Сгинут бисовы диты и прочие разночинцы,
хай повсюду — хмельная воля, да пуст черпак,
ниспошли мне, Господи, широченные джинсы —
“Шаровары-страус”, плясать боевой гопак.

Над моей головой запеклась полынья полыни —
как драконья кровь — горьковата и горяча,
не сносить тебе на плечах кавуны и дыни,
поскорей запрягай кентавров своих, бахча.

Кармазинный жупан, опояска — персидской ткани,
востроносые чоботы, через плечо — ягдташ,
и мобилка вибрирует, будто пчела в стакане…
…постепенно, степь впадает в днепровский пляж.

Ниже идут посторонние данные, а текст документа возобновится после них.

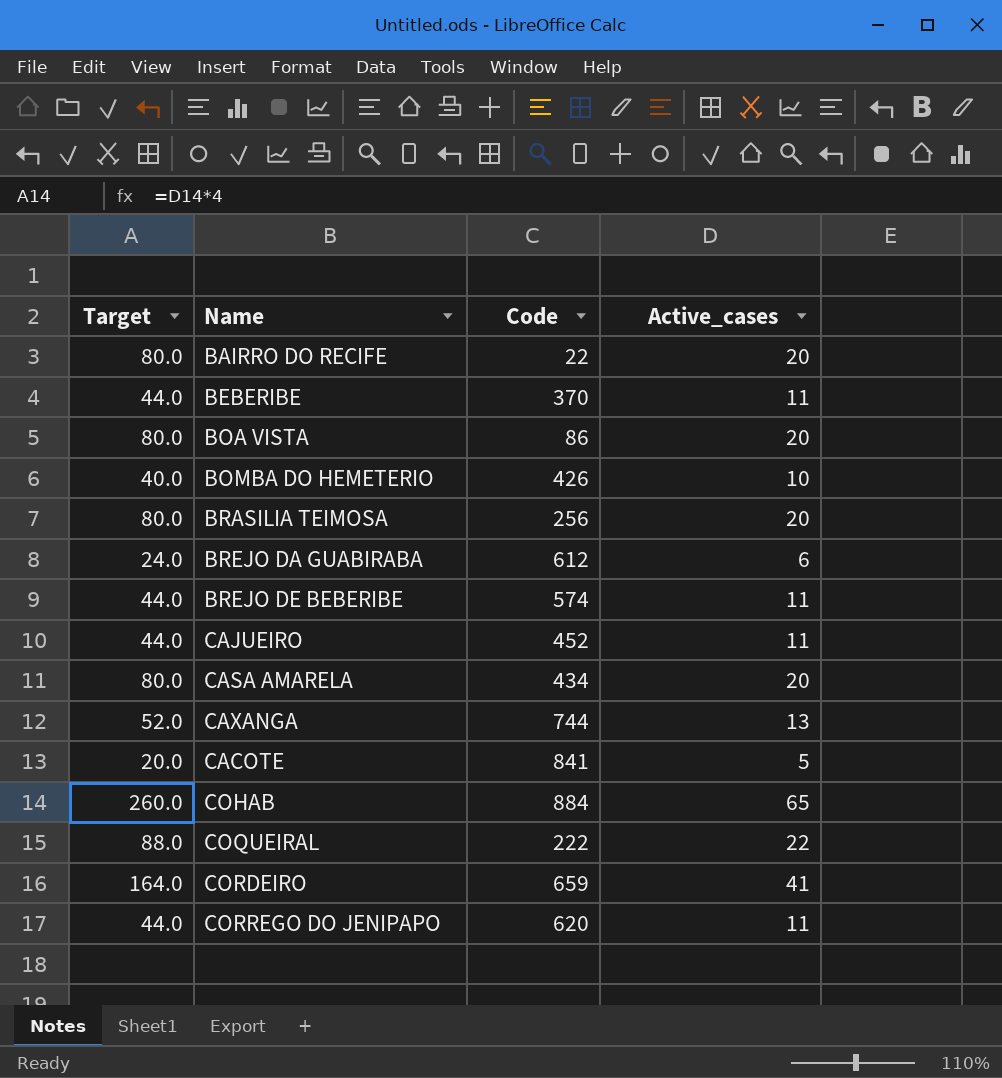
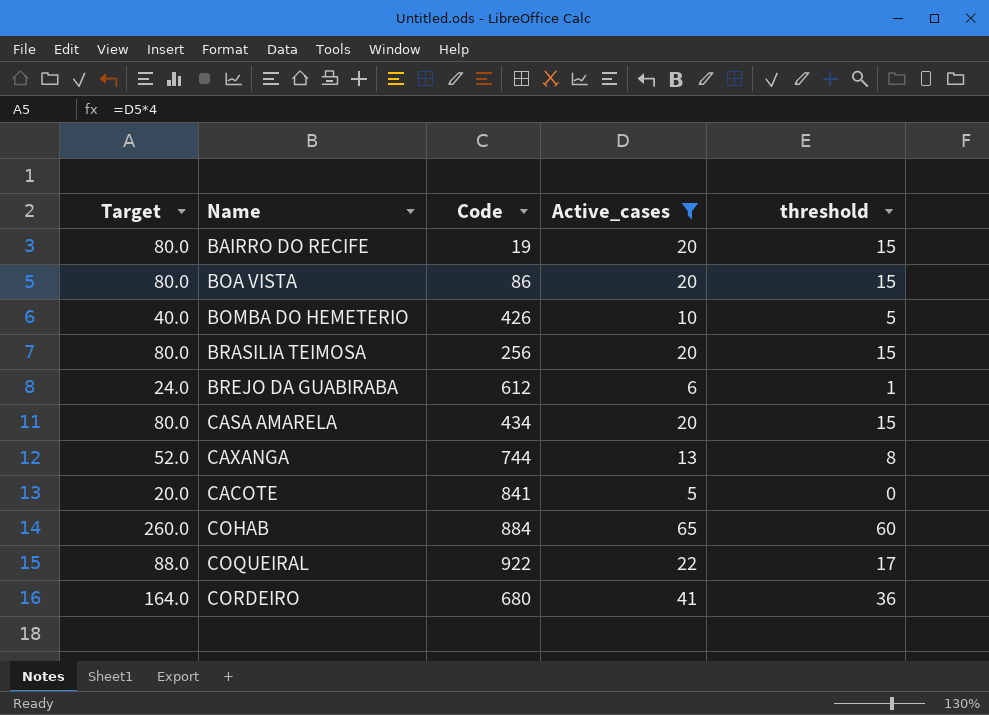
filter: none -> Active_cases != 11
column threshold | formula: none -> [Active_cases] - 5
BAIRRO DO RECIFE | Code: 22 -> 19
COQUEIRAL | Code: 222 -> 922
CORDEIRO | Code: 659 -> 680

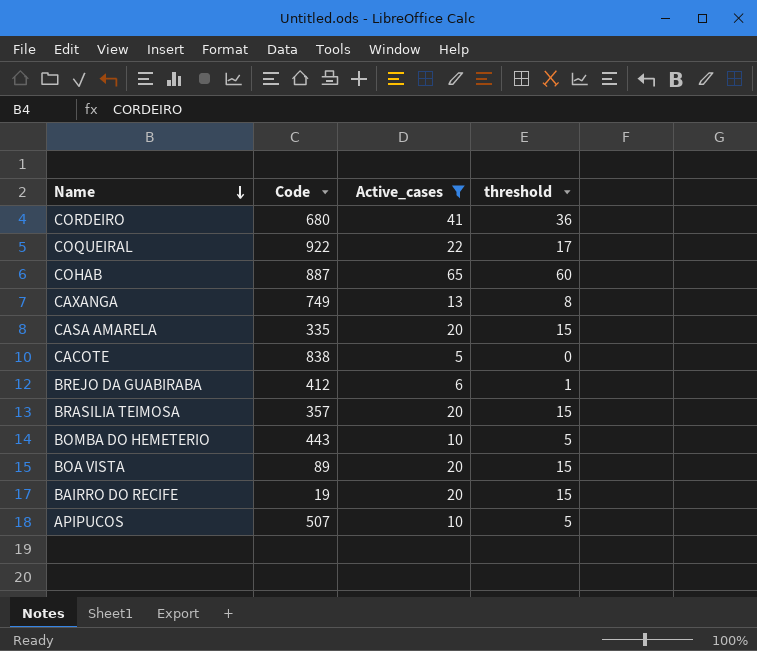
row order: none -> Name descending
column Target | formula: [Active_cases] * 4 -> none
COHAB | Code: 884 -> 887
CAXANGA | Code: 744 -> 749
CASA AMARELA | Code: 434 -> 335
CACOTE | Code: 841 -> 838
BREJO DA GUABIRABA | Code: 612 -> 412
BRASILIA TEIMOSA | Code: 256 -> 357
BOMBA DO HEMETERIO | Code: 426 -> 443
BOA VISTA | Code: 86 -> 89
row APIPUCOS: none -> 507 | 10 | 5

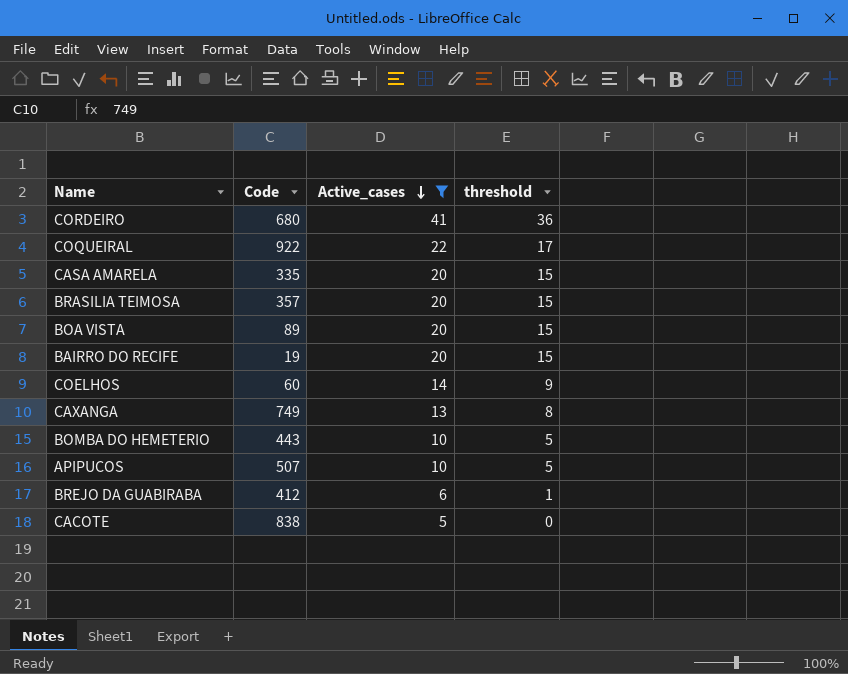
row order: Name descending -> Active_cases descending
row COHAB: 887 | 65 | 60 -> none
row COELHOS: none -> 60 | 14 | 9

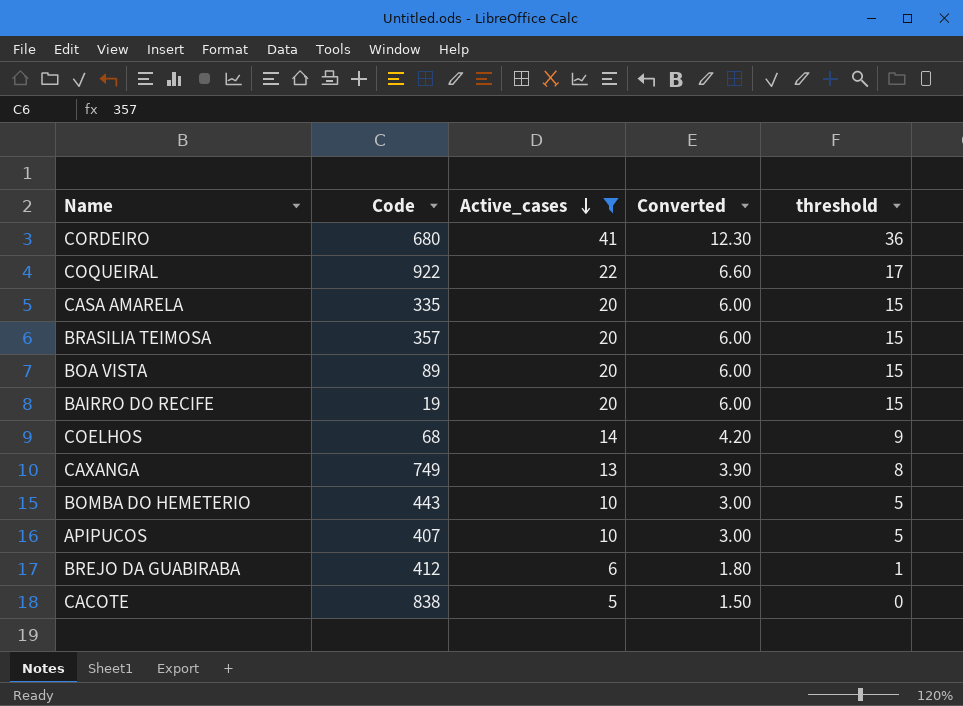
column Converted | formula: none -> [Active_cases] * 0.3
COELHOS | Code: 60 -> 68
APIPUCOS | Code: 507 -> 407

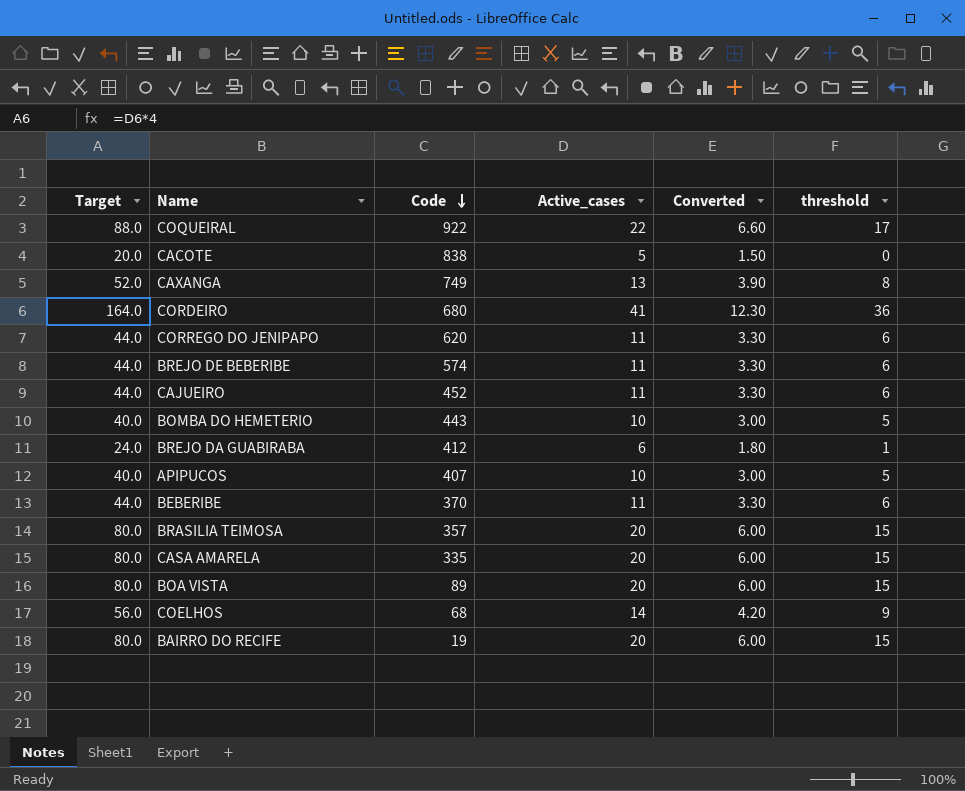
filter: Active_cases != 11 -> none
row order: Active_cases descending -> Code descending
column Target | formula: none -> [Active_cases] * 4

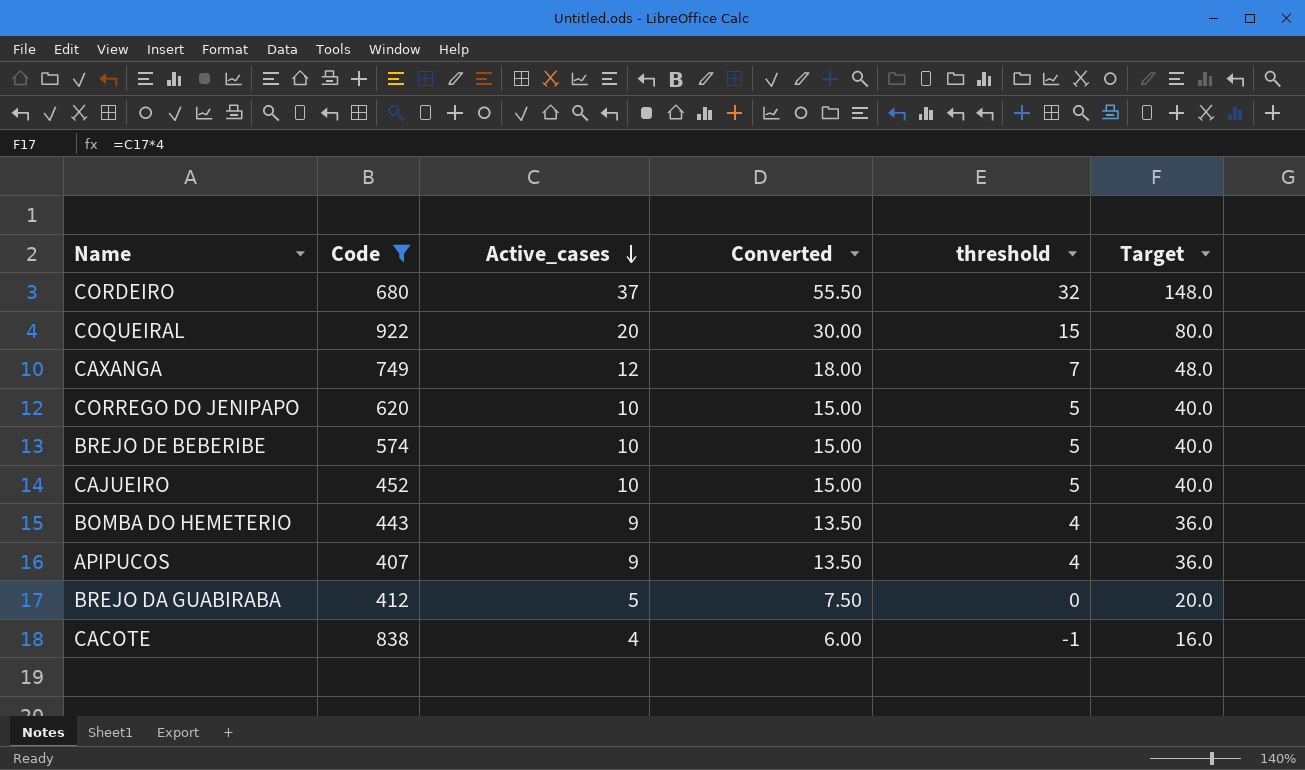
filter: none -> Code >= 407
row order: Code descending -> Active_cases descending
column Converted | formula: [Active_cases] * 0.3 -> [Active_cases] * 1.5
column Target | position: 1 -> 6
CORDEIRO | Active_cases: 41 -> 37
CORDEIRO | threshold: 36 -> 32
CORDEIRO | Target: 164.0 -> 148.0
COQUEIRAL | Active_cases: 22 -> 20
COQUEIRAL | threshold: 17 -> 15
COQUEIRAL | Target: 88.0 -> 80.0
CAXANGA | Active_cases: 13 -> 12
CAXANGA | threshold: 8 -> 7
CAXANGA | Target: 52.0 -> 48.0
CORREGO DO JENIPAPO | Active_cases: 11 -> 10
CORREGO DO JENIPAPO | threshold: 6 -> 5
CORREGO DO JENIPAPO | Target: 44.0 -> 40.0
BREJO DE BEBERIBE | Active_cases: 11 -> 10
BREJO DE BEBERIBE | threshold: 6 -> 5
BREJO DE BEBERIBE | Target: 44.0 -> 40.0
CAJUEIRO | Active_cases: 11 -> 10
CAJUEIRO | threshold: 6 -> 5
CAJUEIRO | Target: 44.0 -> 40.0
BOMBA DO HEMETERIO | Active_cases: 10 -> 9
BOMBA DO HEMETERIO | threshold: 5 -> 4
BOMBA DO HEMETERIO | Target: 40.0 -> 36.0
APIPUCOS | Active_cases: 10 -> 9
APIPUCOS | threshold: 5 -> 4
APIPUCOS | Target: 40.0 -> 36.0
BREJO DA GUABIRABA | Active_cases: 6 -> 5
BREJO DA GUABIRABA | threshold: 1 -> 0
BREJO DA GUABIRABA | Target: 24.0 -> 20.0
CACOTE | Active_cases: 5 -> 4
CACOTE | threshold: 0 -> -1
CACOTE | Target: 20.0 -> 16.0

Самогонное солнце во фляге проносят мимо,
и опять проступает патина вдоль строки,
над трубой буксира — висит “оселедец” дыма,
теребит камыш поседевшие хохолки.


.
.
ПТИЧИЙ ДВОР

1.
Так монголы съедают своих боевых коней
Гуррагча Жугдэрдэмидийн

Чудо в бронзовых перьях, твой гребень погас, потух,
а когда-то был — иго-го Пегас, ого-го Петух!
Замышлял на тебе летать, да одна беда – не вопрос:
упекли меня в детский садик, чтоб я подрос.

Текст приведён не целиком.